Во двор дома вошли двое в форме Ваффен СС, уверенно поднялись на высокое крыльцо под островерхим навесом и негромко постучали в дверь. Вскоре за дверью послышались неторопливые шаги и слегка удивленный голос спросил: «Кто здесь?»
– К нам поступил сигнал, что вы не сдали радио, вопреки приказу властей!
– Господа, – голос звучал уверенно и спокойно, – у вас неверная информация – свой «Блаупункт» я сдал еще в июне! Вы можете войти и удостовериться…
Дверь с легким скрипом распахнулась, и на крыльце появился немолодой худощавый мужчина с пышными кайзеровскими усами. Пытливо глянув на незваных гостей, молча кивнул, приглашая в дом. Пахомов, нимало не смущаясь, уверенно проскользнул мимо хозяина, мигом проверил все комнаты и, возвратившись, кивнул Бикбаеву – «Чисто!»
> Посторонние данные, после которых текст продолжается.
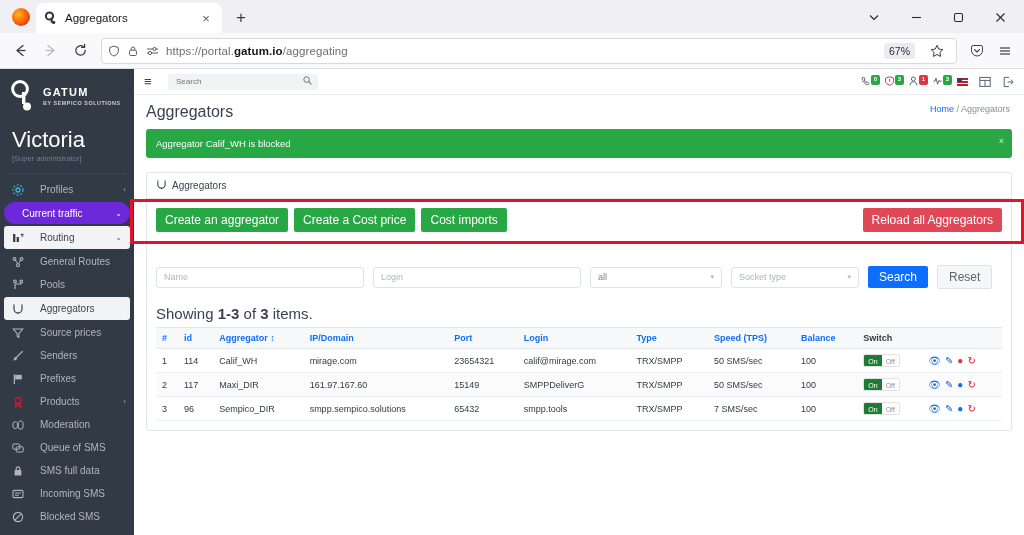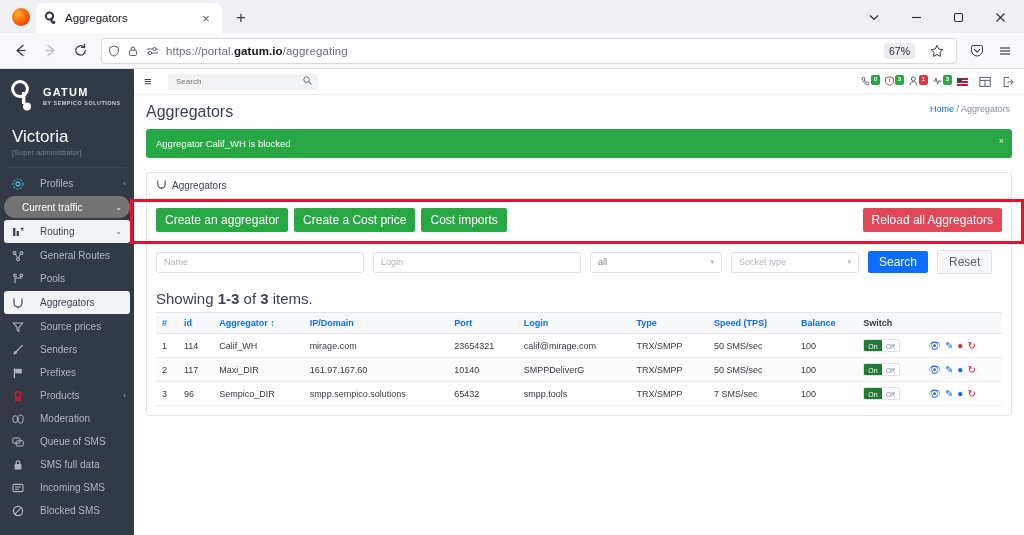"Victoria" .user-name { font-size: 17px -> 22px }
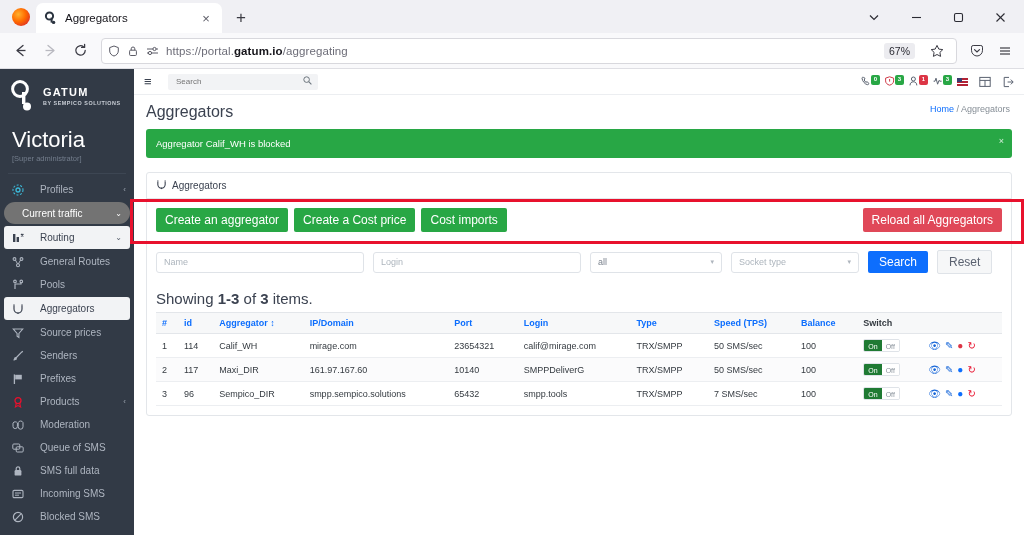"Current traffic" .nav-item.active { background: #737373 -> #6d28d9 }
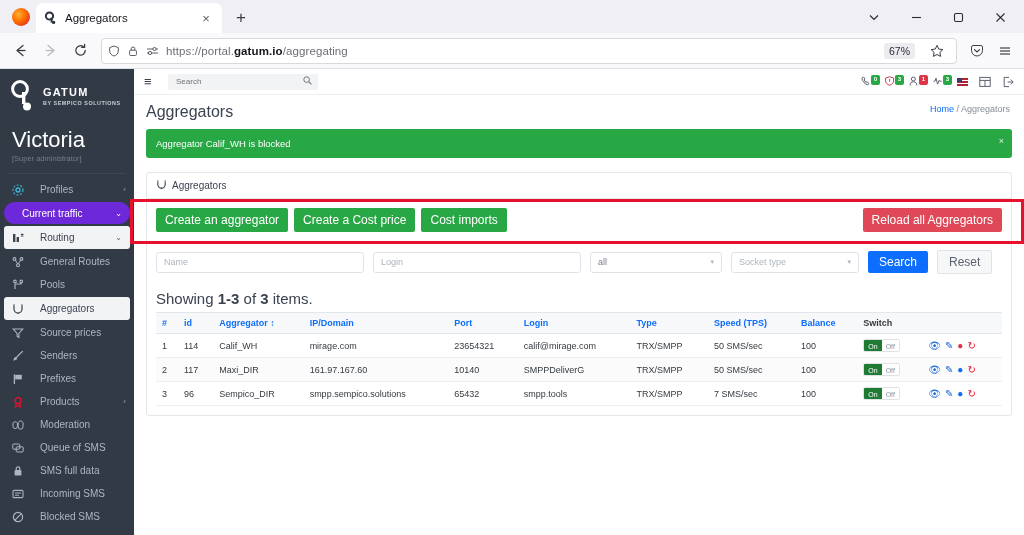"Name" .filters { margin-top: 18px -> 33px }
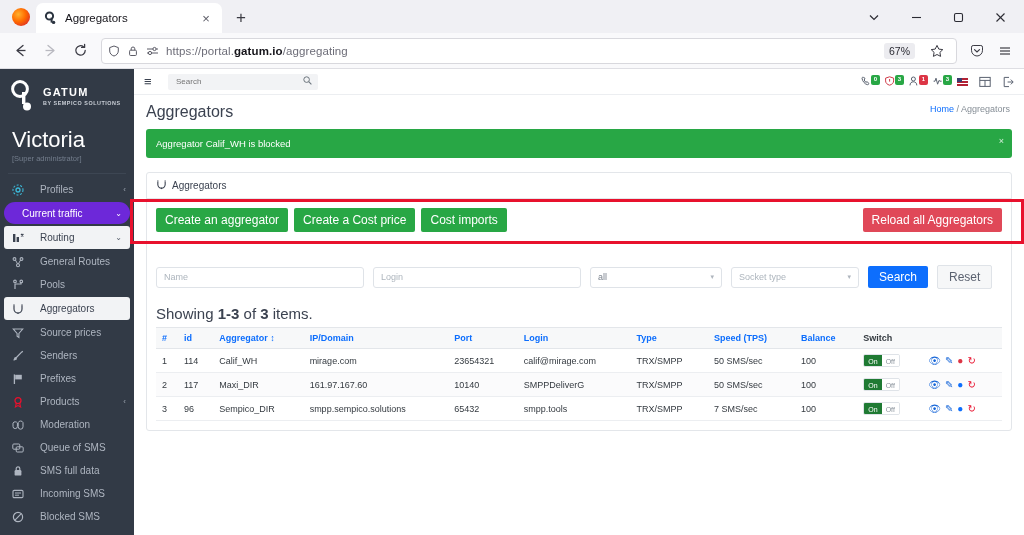"10140" td { text: 10140 -> 15149 }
Титаренко напряженно всматривался в смутно темневшие на фоне зарождающегося серенького рассвета силуэты домов и, нервно сжимая в руках автомат, ждал условного сигнала. Или – чего другого, когда тишина взрывается выстрелами, криками и лаем собак.
Наконец в полутьме пару раз мелькнул зеленый свет фонарика. Титаренко тихо выдохнул с нескрываемым облегчением и шепнул связистке: «Все нормально, идем…»
– Вот это план концентрационного лагеря. Это территория завода, тут – казармы солдат и комендатура… Комендант – капитан СС, но охрана набрана из обычных солдат вермахта, эсэсовцев там очень мало, – хозяин явочной квартиры расстелил на столе с истинно немецкой тщательностью вычерченный план просткенского лагеря. – Теперь о вашем «объекте». Наши товарищи говорят, что его…
Слова хозяина прервал негромкий, но отчетливый шум подъехавшей машины. Пахомов, наблюдавший сквозь занавески за улицей, увидел, как у соседнего дома остановился угловатый автобус с зашторенными окнами, дверь автобуса распахнулась и двое в штатском торопливо направились к соседнему дому, из которого уже выскочил хозяин и что-то начал говорить, горячо жестикулируя и показывая на дом, в котором скрылись ночные гости. Пахомову на какой-то миг даже показалось, что селянин показывает пальцем именно на него, хотя ничего увидеть сквозь занавески да еще и в полутьме тот, естественно, не мог.
– Герр унтерштурмфюрер, кажется, у нас новые гости… – Пахомов, не отрывая взгляда от автобуса и троицы, расстегнул кобуру Вальтера P38 и поудобнее перехватил автомат.
Бикбаев поднял тяжелый, неприятный взгляд на хозяина, тот испуганно замотал головой из стороны в сторону и быстро-быстро зашептал какие-то оправдания. Командир нарочито медленно сложил листок и положил план в карман, затем скользнул к окошку и встал с другой стороны, прижимаясь к косяку. Осторожно выглянул во двор.
– Ruhig, bitte… Тихо… Не паникуй раньше времени.